Hundreds of people have been killed since rival soldiers began fighting in the African city last Thursday. South Sudan’s president, Salva Kiir, called for a cease-fire on Monday, but many people have stayed away from their homes as they waited to see whether it would hold.
ADRA said most of the internally displaced people at the Adventist compound were women, children, and elderly from the surrounding community.
“The church building, school classrooms, and even covered verandas are full to capacity, and heavy rains have added further concerns,” ADRA said in a statement. “But continued violence means a likely increase in the number of people seeking safety.”

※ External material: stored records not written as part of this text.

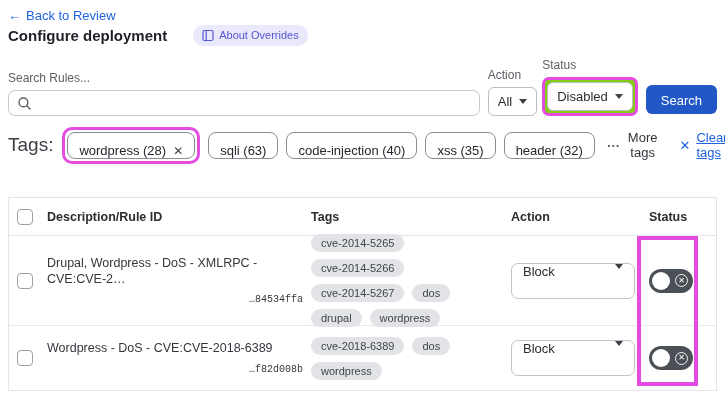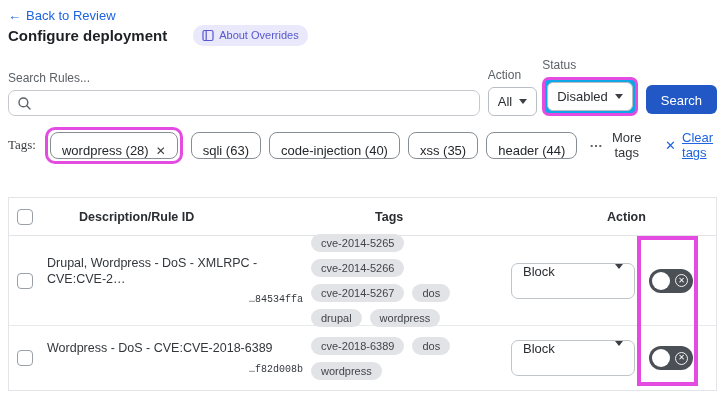--- a/index.html
+++ b/index.html
@@ -23,48 +23,48 @@
   .f-label { display: block; font-size: 12px; color: #5c6166; margin-bottom: 5px; }
   .search-group { flex: 1 1 auto; margin-right: 8px; }
   .search-input { display: flex; align-items: center; height: 26px; border: 1px solid #c6cacf;
     border-radius: 7px; background: #fff; padding: 0 8px; cursor: text; }
   .dropdown { display: inline-flex; align-items: center; justify-content: center;
     height: 29px; border: 1px solid #b9bec4; border-radius: 6px; background: #fff;
     font-size: 13px; color: #2a2d31; padding: 0 9px; gap: 7px; cursor: pointer; white-space: nowrap; }
   .action-group { margin-right: 5px; }
   .caret-down { width: 0; height: 0; border-left: 4px solid transparent;
     border-right: 4px solid transparent; border-top: 5px solid #3c4045; }
-  .pink-wrap { border: 3px solid #e44ce1; border-radius: 7px; padding: 2px; background: #0ea5e9; }
+  .pink-wrap { border: 3px solid #e44ce1; border-radius: 7px; padding: 2px; background: #84cc16; }
   .status-group { margin-right: 6px; }
   .search-btn { margin-left: 2px; height: 29px; padding: 8px 15px; background: #2158c5;
     color: #fff; border: none; border-radius: 6px; font-size: 13px;
     font-family: "Liberation Sans", sans-serif; cursor: pointer; margin-bottom: 2px; }
 
   
   .tags-bar { display: flex; align-items: center; margin-top: 13px; height: 32px; gap: 8px; }
-  .tags-label { font-size: 13px; color: #3c4045; margin-right: 1px; font-family: Liberation Serif, serif; }
+  .tags-label { font-size: 19px; color: #3c4045; margin-right: 1px; }
   .tag-pink-wrap { border: 3px solid #e44ce1; border-radius: 10px; padding: 2px; }
   .tag-filter { display: inline-flex; align-items: flex-end; gap: 7px; height: 27px;
     border: 1px solid #878d94; border-radius: 8px; background: #fff; font-size: 13px;
     color: #24272b; padding: 0 11px; font-family: "Liberation Sans", sans-serif; cursor: pointer;
     white-space: nowrap; }
   .tag-remove-x { font-size: 12px; color: #3c4045; }
   .more-tags { display: inline-flex; align-items: center; gap: 7px; border: none;
     background: transparent; font-size: 13px; color: #33373c; cursor: pointer;
     font-family: "Liberation Sans", sans-serif; margin-left: 4px; }
   .more-tags .dots { letter-spacing: 1px; font-weight: bold; color: #5c6166; }
   .clear-tags { display: inline-flex; align-items: center; gap: 6px; color: #1f64e0;
     font-size: 13px; cursor: pointer; margin-left: 14px; text-decoration: none; }
   .clear-tags .clear-label { text-decoration: underline; }
 
   
   .table-wrap { position: relative; margin-top: 36px; width: 709px;
     border: 1px solid #e2e4e7; background: #fff; }
   .trow { display: flex; align-items: center; }
-  .thead { height: 38px; border-bottom: 1px solid #e2e4e7; gap: 32px; }
+  .thead { height: 38px; border-bottom: 1px solid #e2e4e7; }
   .tbody-row1 { height: 90px; border-bottom: 1px solid #e8eaec; }
   .tbody-row2 { height: 64px; }
   .cell { flex: 0 0 auto; padding: 0 4px; }
   .c-check { width: 32px; display: flex; justify-content: center; }
   .c-desc { width: 266px; padding-left: 6px; }
   .c-tags { width: 200px; }
   .c-action { width: 134px; }
   .c-status { width: 73px; padding-left: 8px; }
   .th { font-size: 12.5px; font-weight: bold; color: #2a2d31; }
   .checkbox { width: 16px; height: 16px; border: 1px solid #9aa0a6; border-radius: 4px;
@@ -146,21 +146,21 @@
     <span class="tags-label">Tags:</span>
     <span class="tag-pink-wrap">
       <button class="tag-filter">
         <span>wordpress (28)</span>
         <span class="tag-remove-x">✕</span>
       </button>
     </span>
     <button class="tag-filter">sqli (63)</button>
     <button class="tag-filter">code-injection (40)</button>
     <button class="tag-filter">xss (35)</button>
-    <button class="tag-filter">header (44)</button>
+    <button class="tag-filter">header (32)</button>
     <button class="more-tags">
       <span class="dots">⋯</span>
       <span>More tags</span>
     </button>
     <a class="clear-tags">
       <span>✕</span>
       <span class="clear-label">Clear tags</span>
     </a>
   </div>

ADRA was working to provide emergency food, shelter, and water, while addressing the sanitation and hygienic needs of the internally displaced people on the compound.
Amid the clashes, about 7,000 residents fled to United Nations protection sites, while thousands of others sought refuge in churches and schools, news reports said.
South Sudan, the world’s youngest country, which celebrated the fifth anniversary of its independence from neighboring Sudan over the weekend, has experienced much violence in its short history.
“There is also a widespread food shortage this year, with some areas of South Sudan reportedly on the edge of famine,” ADRA said.